Présentation
p. 7-9
Texte intégral
1Le présent volume rassemble les textes des interventions prononcées lors de la journée d’étude Indexicalité, qui s’est tenue en Sorbonne (Université Paris 1 Panthéon-Sorbonne) le 8 novembre 2008. Cette journée, organisée par Perrine Marthelot, a pu voir le jour grâce au soutien indéfectible de Jocelyn Benoist, et à l’aide de l’équipe « Expérience et Connaissance » du laboratoire « Philosophies Contemporaines » de l’Université Paris 1 Panthéon-Sorbonne. Le but d’une telle rencontre était d’amener professeurs et doctorants à présenter leurs travaux et à dialoguer autour du thème général de l’indexicalité, abordé selon un angle particulier.
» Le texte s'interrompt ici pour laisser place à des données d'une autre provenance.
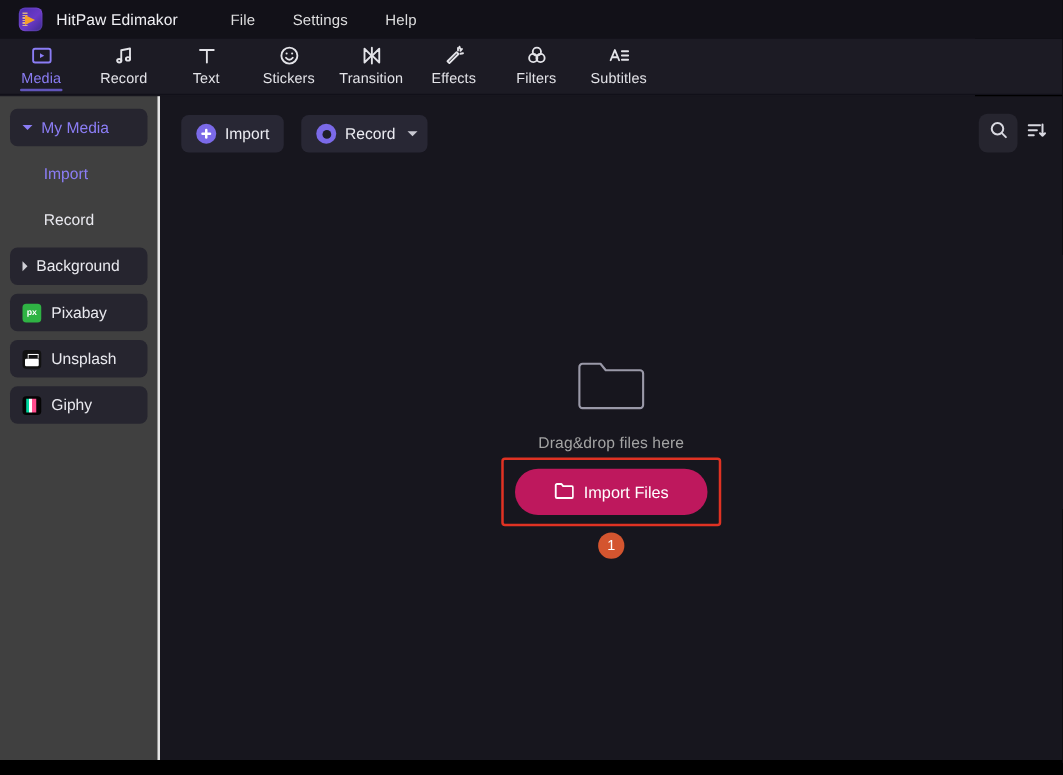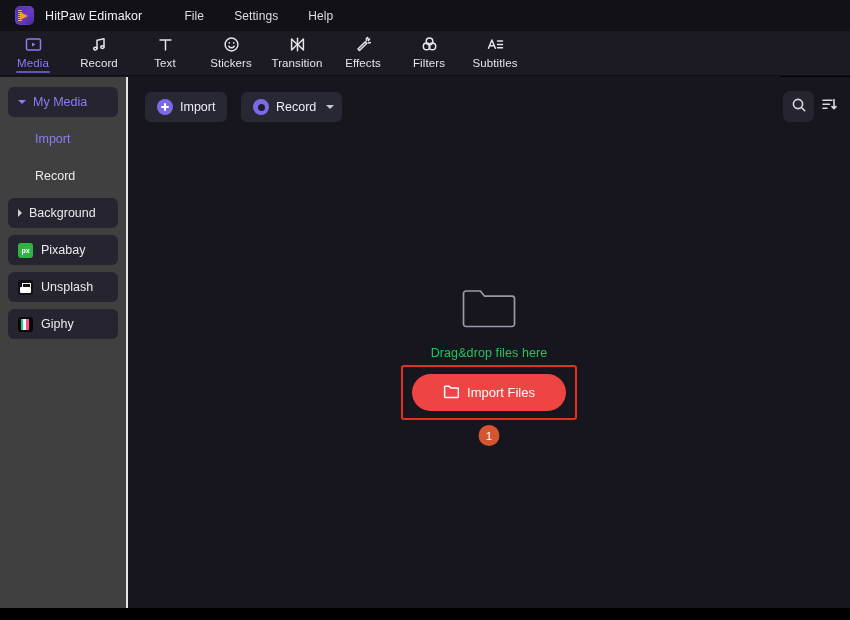--- a/index.html
+++ b/index.html
@@ -168,26 +168,26 @@
   .icon-btn svg { stroke:#d8d8e0; fill:none; stroke-width:1.6; stroke-linecap:round; stroke-linejoin:round; }
 
   
   .dropzone {
     position:absolute; left:0; top:54px; width:722px; height:477px;
     display:flex; flex-direction:column; align-items:center;
     padding-top:155px;
   }
   .folder-icon svg { stroke:#9a99a8; fill:none; stroke-width:1.7; stroke-linejoin:round; stroke-linecap:round; }
   .drop-text {
-    margin-top:14px; font-size:12.5px; color:#22c55e; letter-spacing:.1px;
+    margin-top:14px; font-size:12.5px; color:#a3a3a3; letter-spacing:.1px;
   }
   .import-wrap { position:relative; margin-top:14px; }
   .import-files {
     width:154px; height:37px; border-radius:19px;
-    background:#ef4444;
+    background:#be185d;
     display:flex; align-items:center; justify-content:center; gap:8px;
     font-size:13px; color:#ffffff; cursor:default;
   }
   .import-files svg { stroke:#fff; fill:none; stroke-width:1.5; stroke-linejoin:round; stroke-linecap:round; }
   .highlight {
     position:absolute; left:-11px; top:-9px; width:176px; height:55px;
     border:2px solid #e03223; border-radius:3px; pointer-events:none;
   }
   .badge {
     position:absolute; left:50%; transform:translateX(-50%);

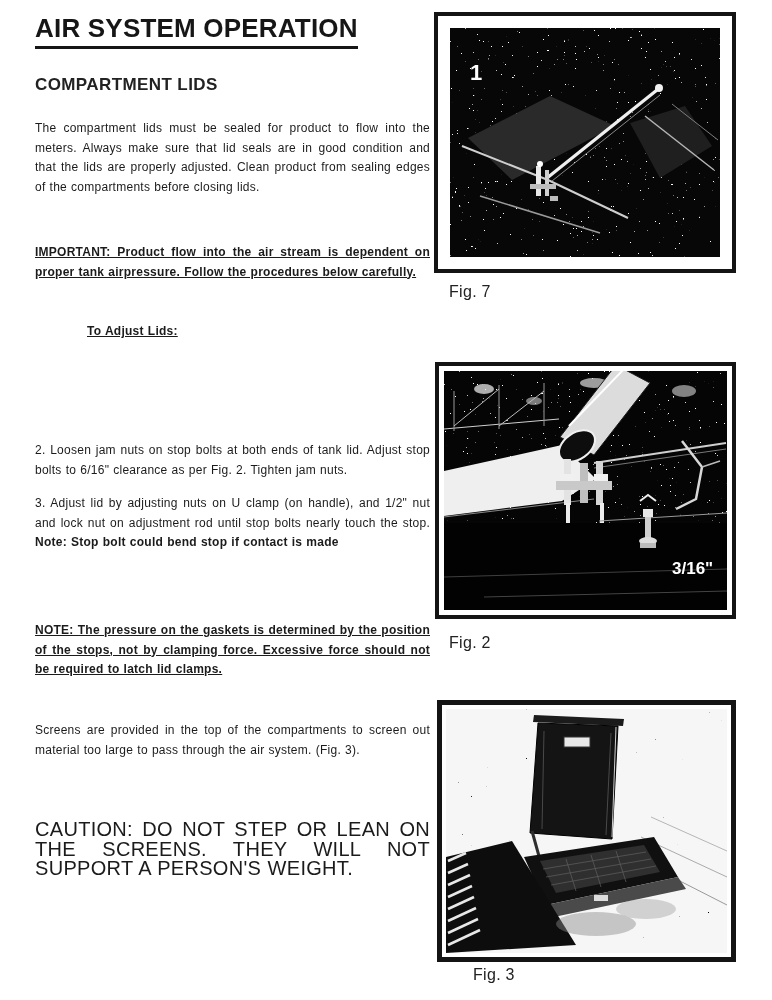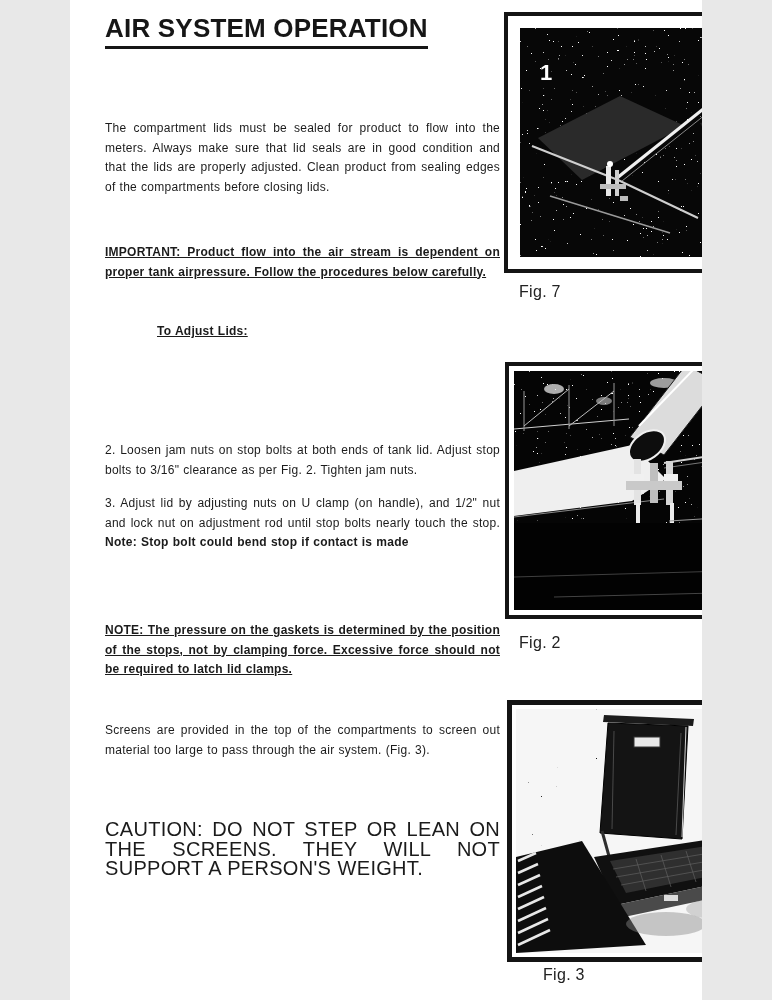--- a/index.html
+++ b/index.html
@@ -1,17 +1,17 @@
 <!DOCTYPE html>
 <html><head>
 <meta charset="utf-8">
 <style>
   html,body{margin:0;padding:0;background:#e8e8e8;}
   .page{
-    position:relative;width:632px;height:1000px;background:#ffffff;
+    position:relative;width:772px;height:1000px;background:#ffffff;
     font-family:"Liberation Sans","DejaVu Sans",sans-serif;color:#1b1b1b;
     overflow:hidden;margin:0 auto;
   }
   .title{
     position:absolute;left:35px;top:13px;margin:0;
     font-size:26px;font-weight:700;letter-spacing:.2px;color:#161616;
     border-bottom:3px solid #161616;padding-bottom:2px;display:inline-block;
   }
   .section-heading{
     position:absolute;left:35px;top:75px;margin:0;
@@ -64,29 +64,30 @@
       <feColorMatrix type="matrix" values="0 0 0 0 0  0 0 0 0 0  0 0 0 0 0  12 12 12 0 -26"></feColorMatrix>
       <feComposite operator="in" in2="SourceGraphic"></feComposite>
     </filter>
   </defs>
 </svg>
 
 <div class="page">
 
   <h1 class="title">AIR SYSTEM OPERATION</h1>
 
+  <h2 class="section-heading">COMPARTMENT LIDS</h2>
 
   <p class="body-par p-intro">The compartment lids must be sealed for product to flow into the meters.  Always make sure that lid seals are in good condition and that the lids are properly adjusted.  Clean product from sealing edges of the compartments before closing lids.</p>
 
   <p class="body-par bold p-important">IMPORTANT:  Product flow into the air stream is dependent on proper tank airpressure.  Follow the procedures below carefully.</p>
 
   <p class="body-par bold p-adjust">To Adjust Lids:</p>
 
 
-  <p class="body-par p-step2">2.  Loosen jam nuts on stop bolts at both ends of tank lid.  Adjust stop bolts to 3/16" clearance as per Fig. 2.  Tighten jam nuts.</p>
+  <p class="body-par p-step2">2.  Loosen jam nuts on stop bolts at both ends of tank lid.  Adjust stop bolts to 6/16" clearance as per Fig. 2.  Tighten jam nuts.</p>
 
   <p class="body-par p-step3"><span>3.  Adjust lid by adjusting nuts on U clamp (on handle), and 1/2" nut and lock nut on adjustment rod until stop bolts nearly touch the stop.  </span><b>Note: Stop bolt could bend stop if contact is made</b></p>
 
   <p class="body-par bold p-note">NOTE:  The pressure on the gaskets is determined by the position of the stops, not by clamping force.  Excessive force should not be required to latch lid clamps.</p>
 
   <p class="body-par p-screens">Screens are provided in the top of the compartments to screen out material too large to pass through the air system. (Fig. 3).</p>
 
   <p class="body-par caps p-caution">CAUTION: DO NOT STEP OR LEAN ON THE SCREENS.  THEY WILL NOT SUPPORT A PERSON'S WEIGHT.</p>
 
   <div class="fig-frame fig1">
2En effet, l’objectif recherché était d’aborder la notion d’indexicalité du point de vue global de l’inscription du langage dans le monde de la perception, sans la considérer comme un sous-ensemble technique et ponctuel qu’il s’agirait d’isoler dans le processus de signification. La problématique n’est pas alors tant celle de la référence, ni celle du statut des indexicaux, mais elle décentre la réflexion afin d’interroger en quoi, et dans quelles limites, le monde environnant (monde d’usage, de perception) est toujours nécessaire pour qu’il y ait quelque chose comme un langage, et la constitution d’une signification. S’il faut considérer qu’il n’est possible de parler que depuis l’origine de son inscription dans le monde, le problème de l’indexicalité conduit alors à poser la question suivante : l’indexicalité ne concerne-t-elle qu’une partie, très restreinte et spécifique, de nos énoncés doués de sens, ou notre langage est-il en fait très largement indexical dans son fonctionnement ? Ainsi, la réflexion sur les conditions de possibilité du développement de l’indexical conduit-elle à une réévaluation des circonstances de remplissement de toute signification. L’enjeu est alors de tester les limites et la validité de ce concept élargi d’indexicalité, et d’analyser les rapports qu’entretiennent le langage et le monde dans ce cadre général.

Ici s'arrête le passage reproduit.